Paul Huet, 'Trees in the Park at Saint-Cloud', probably 1850s
Full title | Trees in the Park at Saint-Cloud |
---|---|
Artist | Paul Huet |
Artist dates | 1803-1869 |
Date made | probably 1850s |
Medium and support | oil on canvas |
Dimensions | 37.6 × 55.5 cm |
Inscription summary | Inscribed |
Acquisition credit | Presented by the Lishawa Family in memory of Kate (Lishawa), 2005 |
Inventory number | NG6603 |
Location | Not on display |
Collection | Main Collection |
This unfinished oil sketch on canvas is by Paul Huet, an important figure in French 19th-century landscape painting. While a student in the 1820s, he often painted outdoors in the park at Saint-Cloud, in the west of Paris. He continued to visit the park throughout his life, and this sketch probably dates from the 1850s. It contains cadmium yellow or orange, not widely available until at least the 1840s.
A pioneer of Romantic landscape painting, Huet was particularly interested in capturing the changing moods evoked by landscape through the play of light. Although he abandoned this sketch, it shows his method of painting, particularly his use of thickly painted bands of bright and dark greens to recreate the dense foliage of the towering trees that almost fill the canvas. He was a friend of the British landscape artist Richard Parkes Bonington, and of Eugène Delacroix, and his working method and technique prefigured the work of the Barbizon artists of the mid-nineteenth century, and the later Impressionists.
This unfinished oil sketch on canvas is by Paul Huet, a leading figure of French nineteenth-century landscape painting. While a student at the École des Beaux-Arts in Paris in the 1820s, he often visited the park at Saint-Cloud, one of his favourite locations. Situated in the west of Paris, it had expansive views across the river Seine and the city. The park was a royal domain on the site of Château de Saint-Cloud, the residence of several royal and imperial families from the sixteenth century until its destruction in 1870 during the Franco-Prussian war. Huet continued to visit the park throughout his life, and this sketch probably dates from the 1850s.
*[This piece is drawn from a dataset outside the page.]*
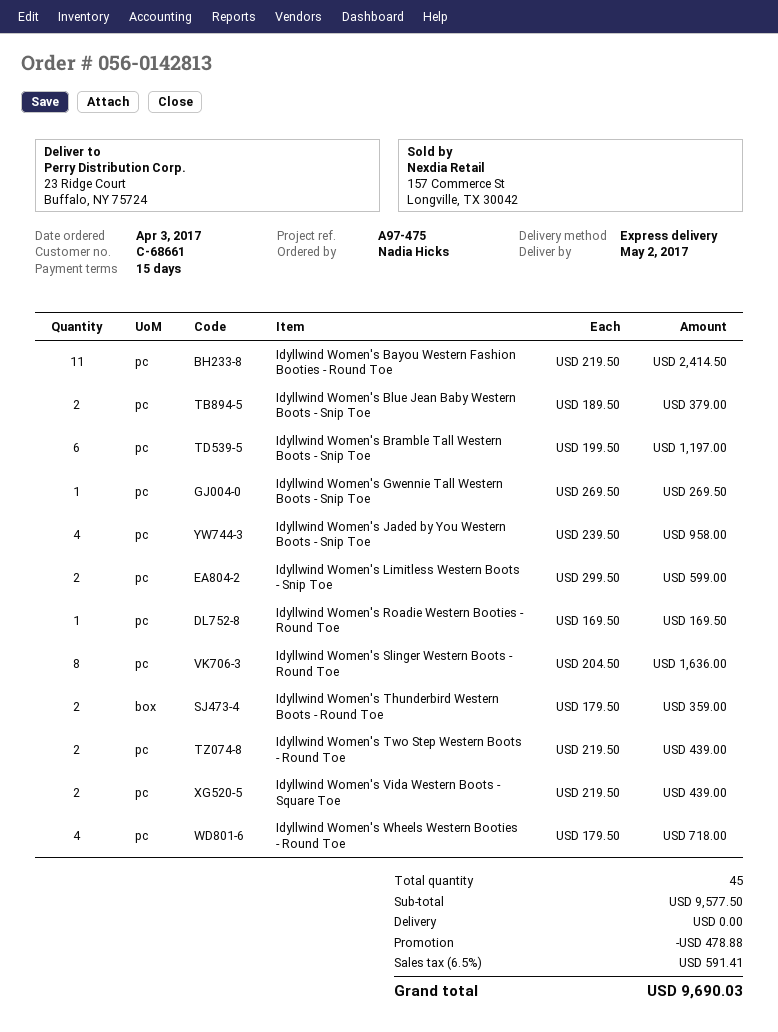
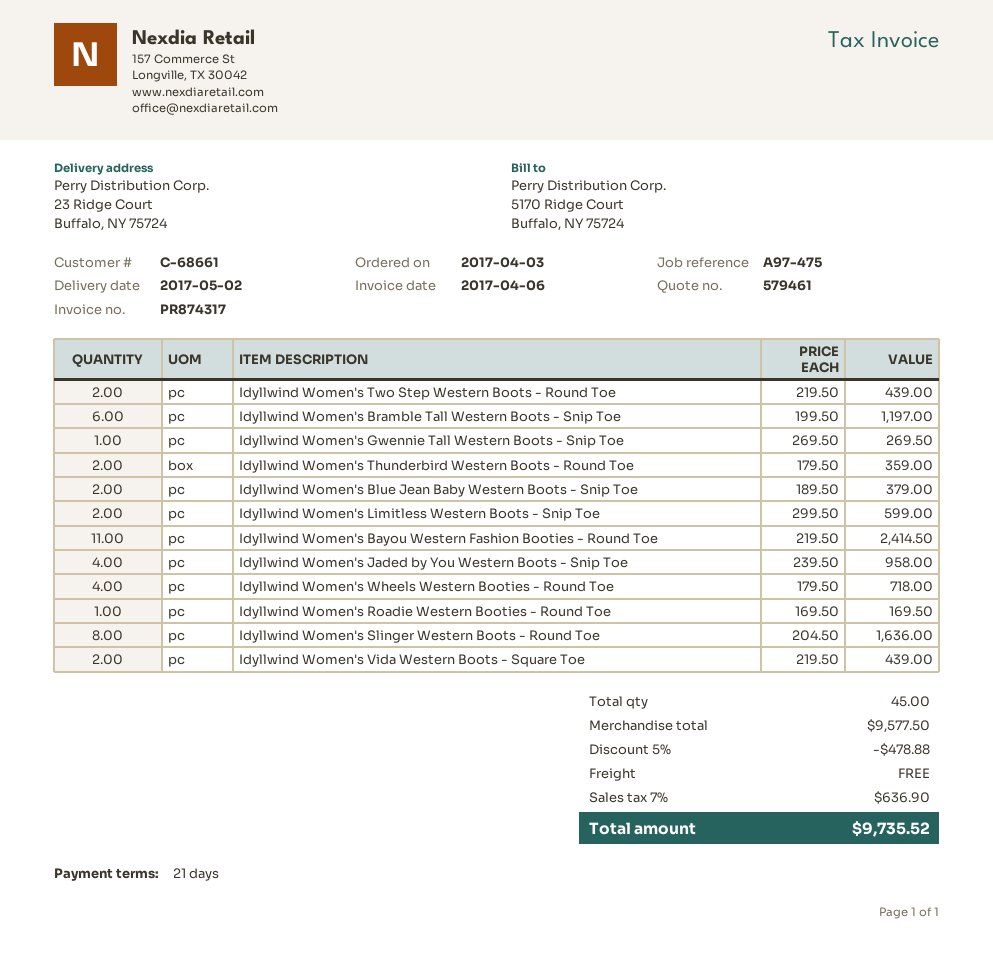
payment terms: 15 days -> 21 days
tax: 6.5% = 591.41 -> 7% = 636.90
total: 9690.03 -> 9735.52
It contains cadmium yellow or orange, not widely available until at least the 1840s.
A pioneer of Romantic landscape painting, Huet was especially interested in capturing the changing moods evoked by landscape through the atmospheric effects of light and shade. He sometimes worked en plein air (outdoors) – as is very likely the case with this painting, whose bright freshness contrasts with the darker mood of many of his larger, more finished works. Although abandoned, this sketch demonstrates his method of painting. Applying lighter paint over darker areas of shadow, Huet builds up structure with vertical bands of yellow-greens and darker greens to suggest the towering trees that almost fill the canvas. The use of green-black paint, particularly between the trees and behind their trunks, adds depth to the scene. Between the tree trunks, we catch a glimpse of a fountain. A variety of brushstrokes recreate the different textures of dense foliage. Quick, twisting dabs of the brush produce a translucent feathery effect – for example, in the branches overhanging against the sky. This is enhanced by traces of the brush’s bristles in the paint. Elsewhere, including the left side of the incomplete tree on the right, the paint is laid on more thickly, in short strokes, to create a denser surface. Huet conceded that he did not always find it easy to paint in front of nature, and we can only speculate as to why he abandoned this painting.
While at the École des Beaux-Arts, Huet was enrolled in the studio of the history painter, Baron Gros, from 1819 to 1822. There he met another student, the young English artist Richard Parkes Bonington, and the two frequently painted together in Normandy. Huet was deeply influenced not only by Bonington’s habit of painting outdoors and his use of watercolour (a medium which he adopted), but also by landscapes exhibited by British artists, including Constable, at the Paris Salons of 1824 and 1827. In 1822 Huet met the young Eugène Delacroix and the two became lifelong friends. He is credited with painting part of the landscape in Delacroix’s Portrait of Louis-Auguste Schwiter (1826), which is also in the National Gallery’s collection.